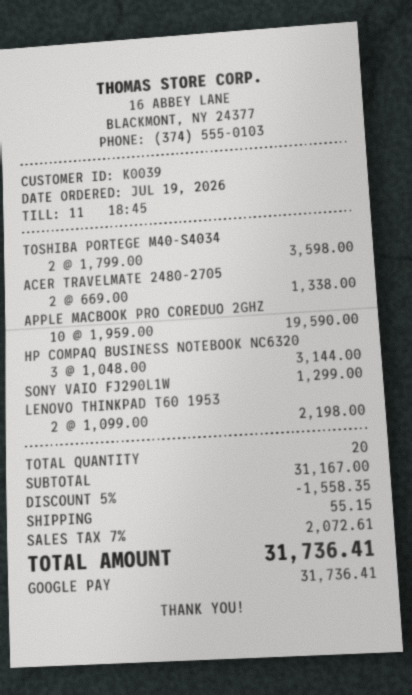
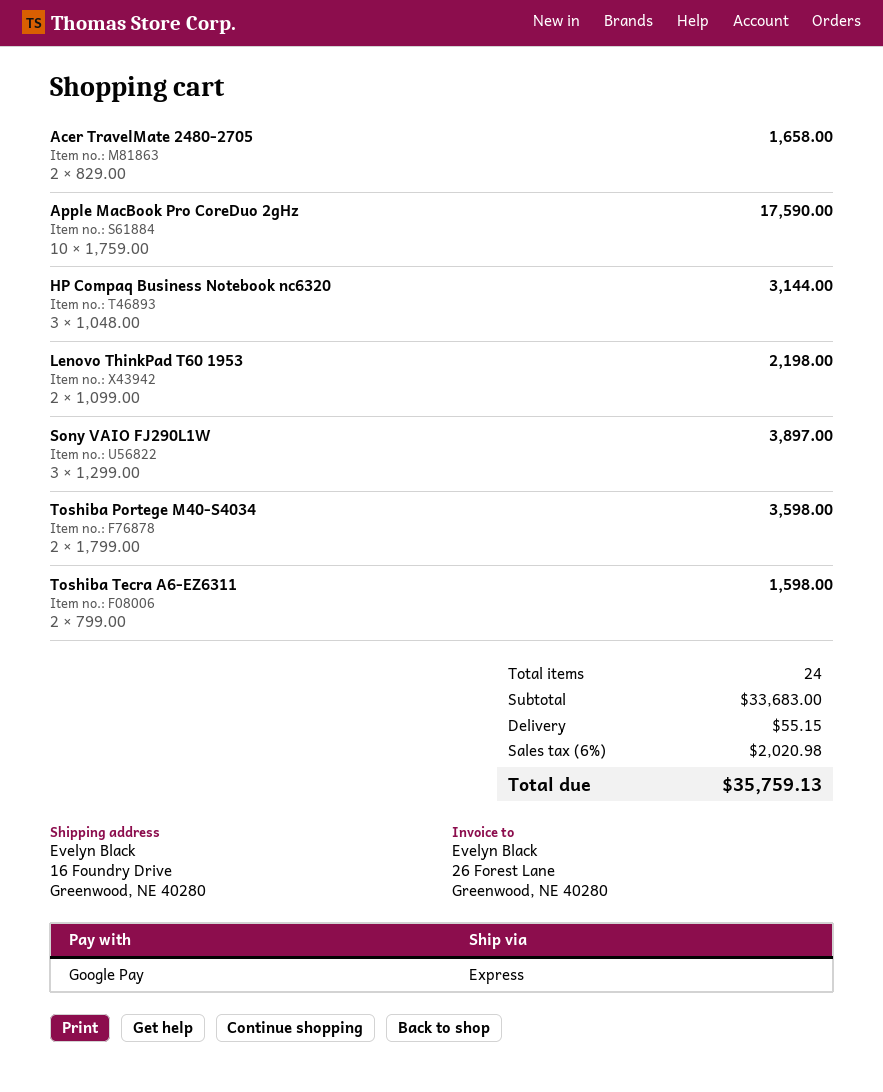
ACER TRAVELMATE 2480-2705: 2 x 669.00 = 1338.00 -> 2 x 829.00 = 1658.00
APPLE MACBOOK PRO COREDUO 2GHZ: 10 x 1959.00 = 19590.00 -> 10 x 1759.00 = 17590.00
SONY VAIO FJ290L1W: 1 x 1299.00 = 1299.00 -> 3 x 1299.00 = 3897.00
Toshiba Tecra A6-EZ6311: none -> 2 x 799.00 = 1598.00
total quantity: 20 -> 24
subtotal: 31167.00 -> 33683.00
discount: 5% = 1558.35 -> none
tax: 7% = 2072.61 -> 6% = 2020.98
total: 31736.41 -> 35759.13

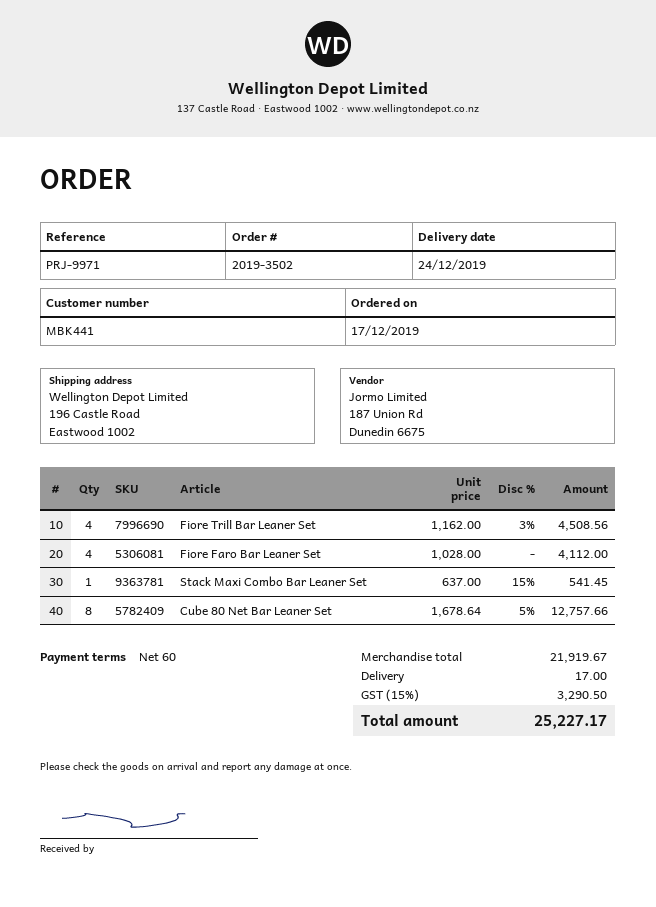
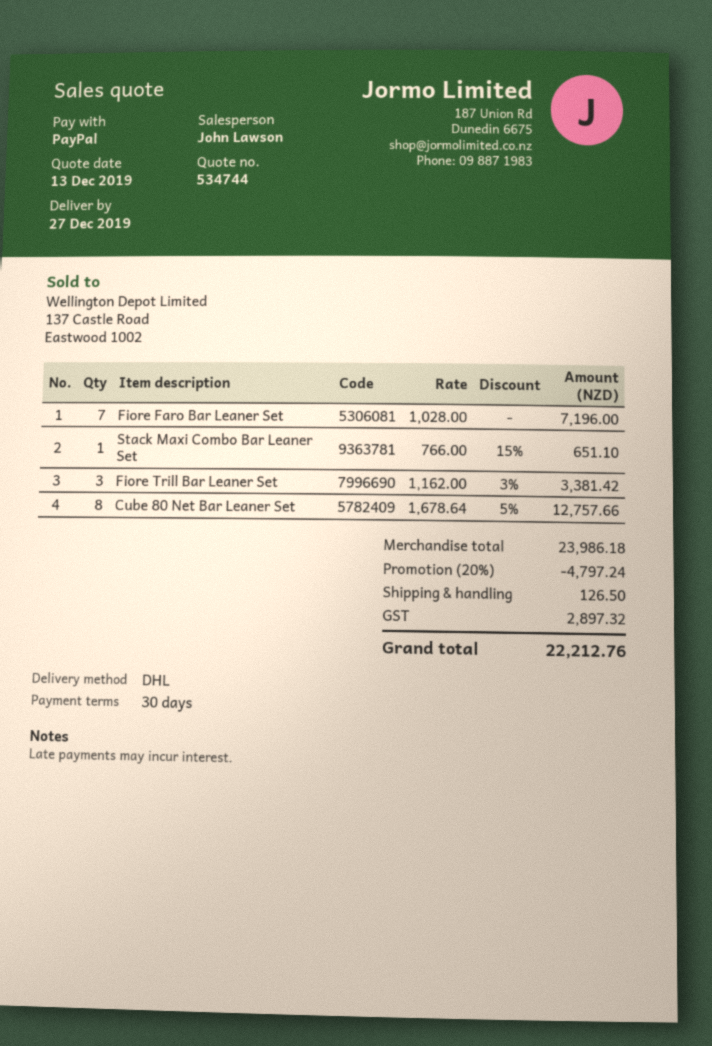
delivery date: 2019-12-24 -> 2019-12-27
payment terms: 60 days -> 30 days
Fiore Trill Bar Leaner Set: 4 x 1162.00 - 3% = 4508.56 -> 3 x 1162.00 - 3% = 3381.42
Fiore Faro Bar Leaner Set: 4 x 1028.00 = 4112.00 -> 7 x 1028.00 = 7196.00
Stack Maxi Combo Bar Leaner Set: 1 x 637.00 - 15% = 541.45 -> 1 x 766.00 - 15% = 651.10
subtotal: 21919.67 -> 23986.18
discount: none -> 20% = 4797.24
shipping: 17.00 -> 126.50
tax: 3290.50 -> 2897.32
total: 25227.17 -> 22212.76

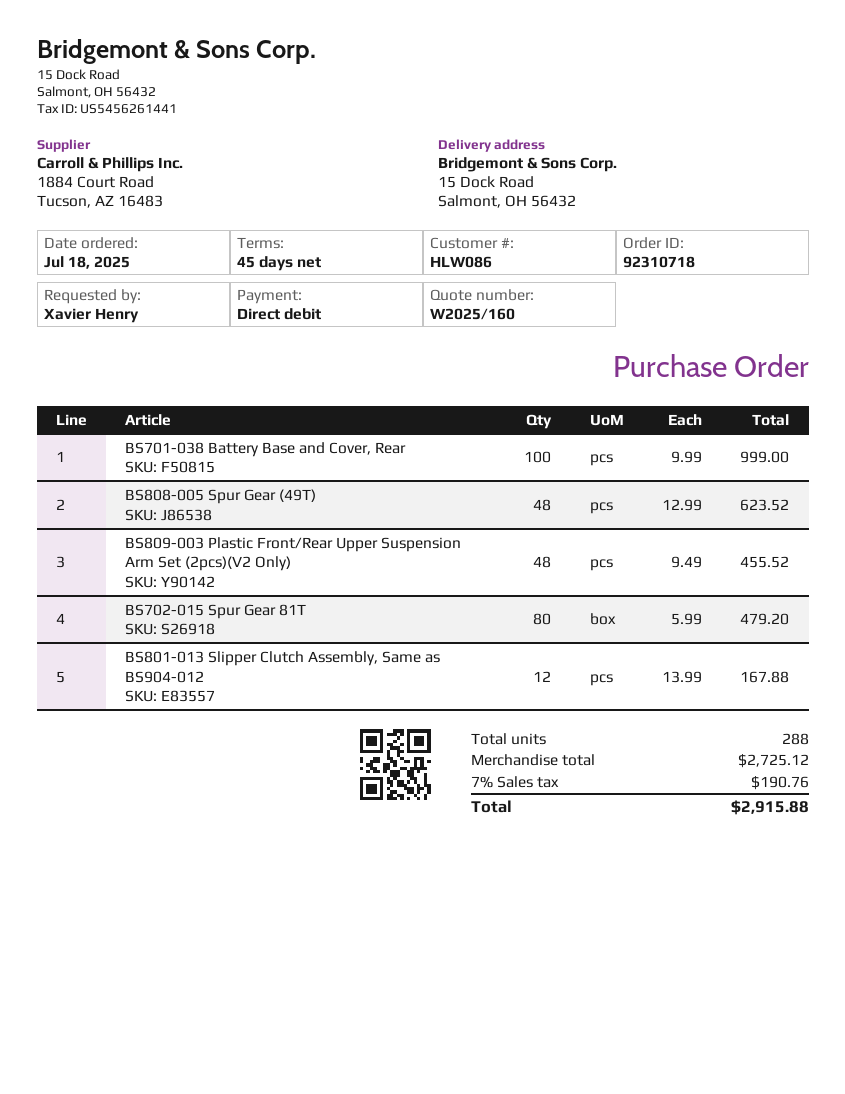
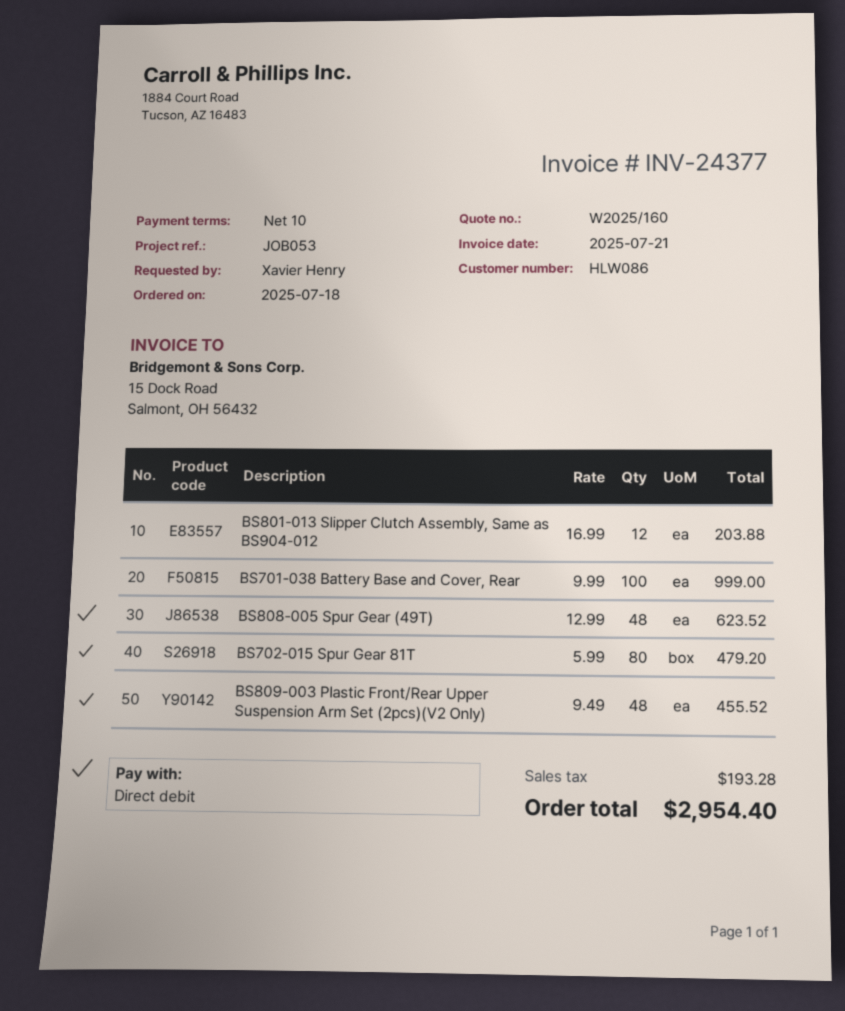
payment terms: 45 days -> 10 days
BS801-013 Slipper Clutch Assembly, Same as BS904-012: 12 x 13.99 = 167.88 -> 12 x 16.99 = 203.88
tax: 190.76 -> 193.28
total: 2915.88 -> 2954.40

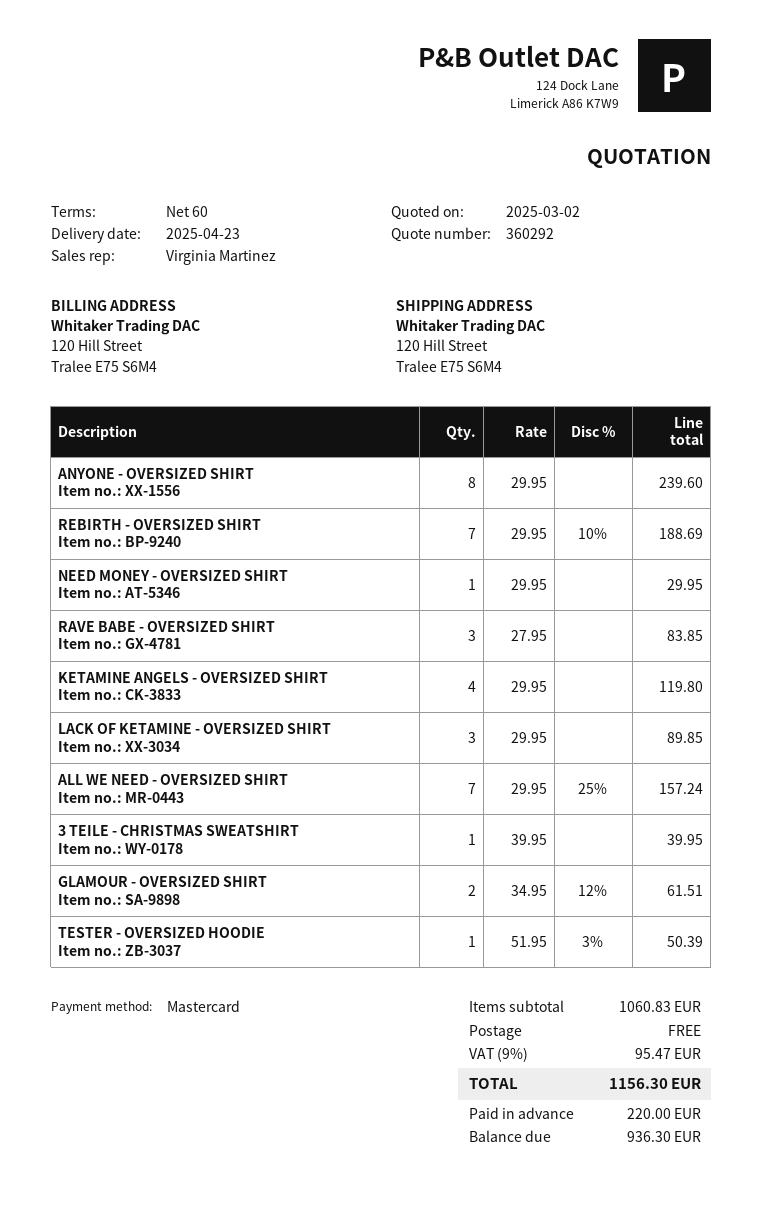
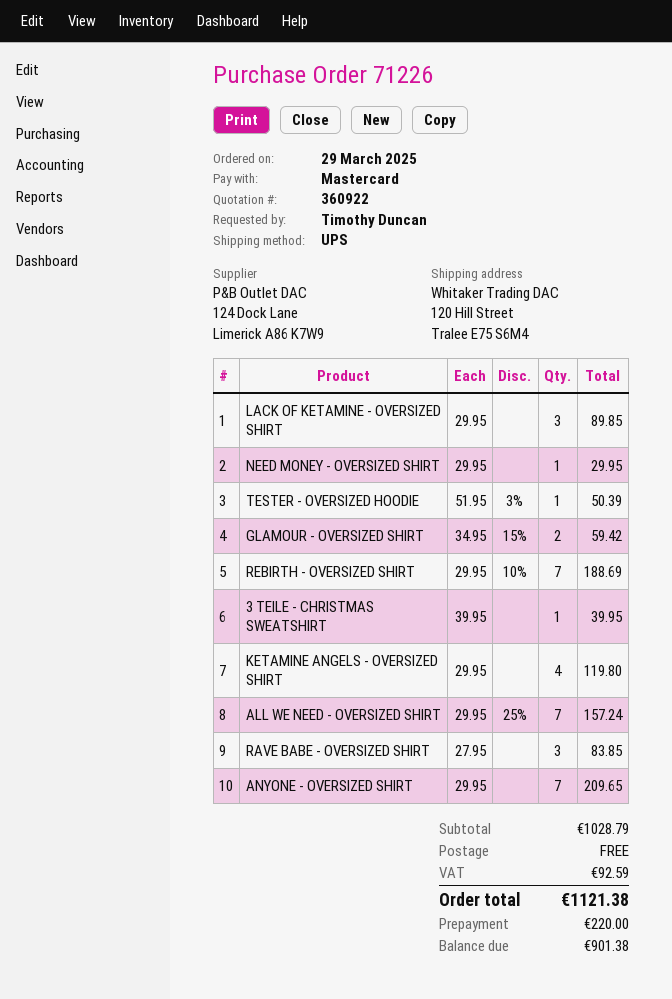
quote number: 360292 -> 360922
ANYONE - OVERSIZED SHIRT: 8 x 29.95 = 239.60 -> 7 x 29.95 = 209.65
GLAMOUR - OVERSIZED SHIRT: 2 x 34.95 - 12% = 61.51 -> 2 x 34.95 - 15% = 59.42
subtotal: 1060.83 -> 1028.79
tax: 95.47 -> 92.59
total: 1156.30 -> 1121.38
balance: 936.30 -> 901.38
──────
• _Work item_:
Please reproduce every record exactly as written, excluding the pictures.

• _Answer section_:
ACER TRAVELMATE 2480-2705: 2 x 669.00 = 1338.00 -> 2 x 829.00 = 1658.00
APPLE MACBOOK PRO COREDUO 2GHZ: 10 x 1959.00 = 19590.00 -> 10 x 1759.00 = 17590.00
SONY VAIO FJ290L1W: 1 x 1299.00 = 1299.00 -> 3 x 1299.00 = 3897.00
Toshiba Tecra A6-EZ6311: none -> 2 x 799.00 = 1598.00
total quantity: 20 -> 24
subtotal: 31167.00 -> 33683.00
discount: 5% = 1558.35 -> none
tax: 7% = 2072.61 -> 6% = 2020.98
total: 31736.41 -> 35759.13

delivery date: 2019-12-24 -> 2019-12-27
payment terms: 60 days -> 30 days
Fiore Trill Bar Leaner Set: 4 x 1162.00 - 3% = 4508.56 -> 3 x 1162.00 - 3% = 3381.42
Fiore Faro Bar Leaner Set: 4 x 1028.00 = 4112.00 -> 7 x 1028.00 = 7196.00
Stack Maxi Combo Bar Leaner Set: 1 x 637.00 - 15% = 541.45 -> 1 x 766.00 - 15% = 651.10
subtotal: 21919.67 -> 23986.18
discount: none -> 20% = 4797.24
shipping: 17.00 -> 126.50
tax: 3290.50 -> 2897.32
total: 25227.17 -> 22212.76

payment terms: 45 days -> 10 days
BS801-013 Slipper Clutch Assembly, Same as BS904-012: 12 x 13.99 = 167.88 -> 12 x 16.99 = 203.88
tax: 190.76 -> 193.28
total: 2915.88 -> 2954.40

quote number: 360292 -> 360922
ANYONE - OVERSIZED SHIRT: 8 x 29.95 = 239.60 -> 7 x 29.95 = 209.65
GLAMOUR - OVERSIZED SHIRT: 2 x 34.95 - 12% = 61.51 -> 2 x 34.95 - 15% = 59.42
subtotal: 1060.83 -> 1028.79
tax: 95.47 -> 92.59
total: 1156.30 -> 1121.38
balance: 936.30 -> 901.38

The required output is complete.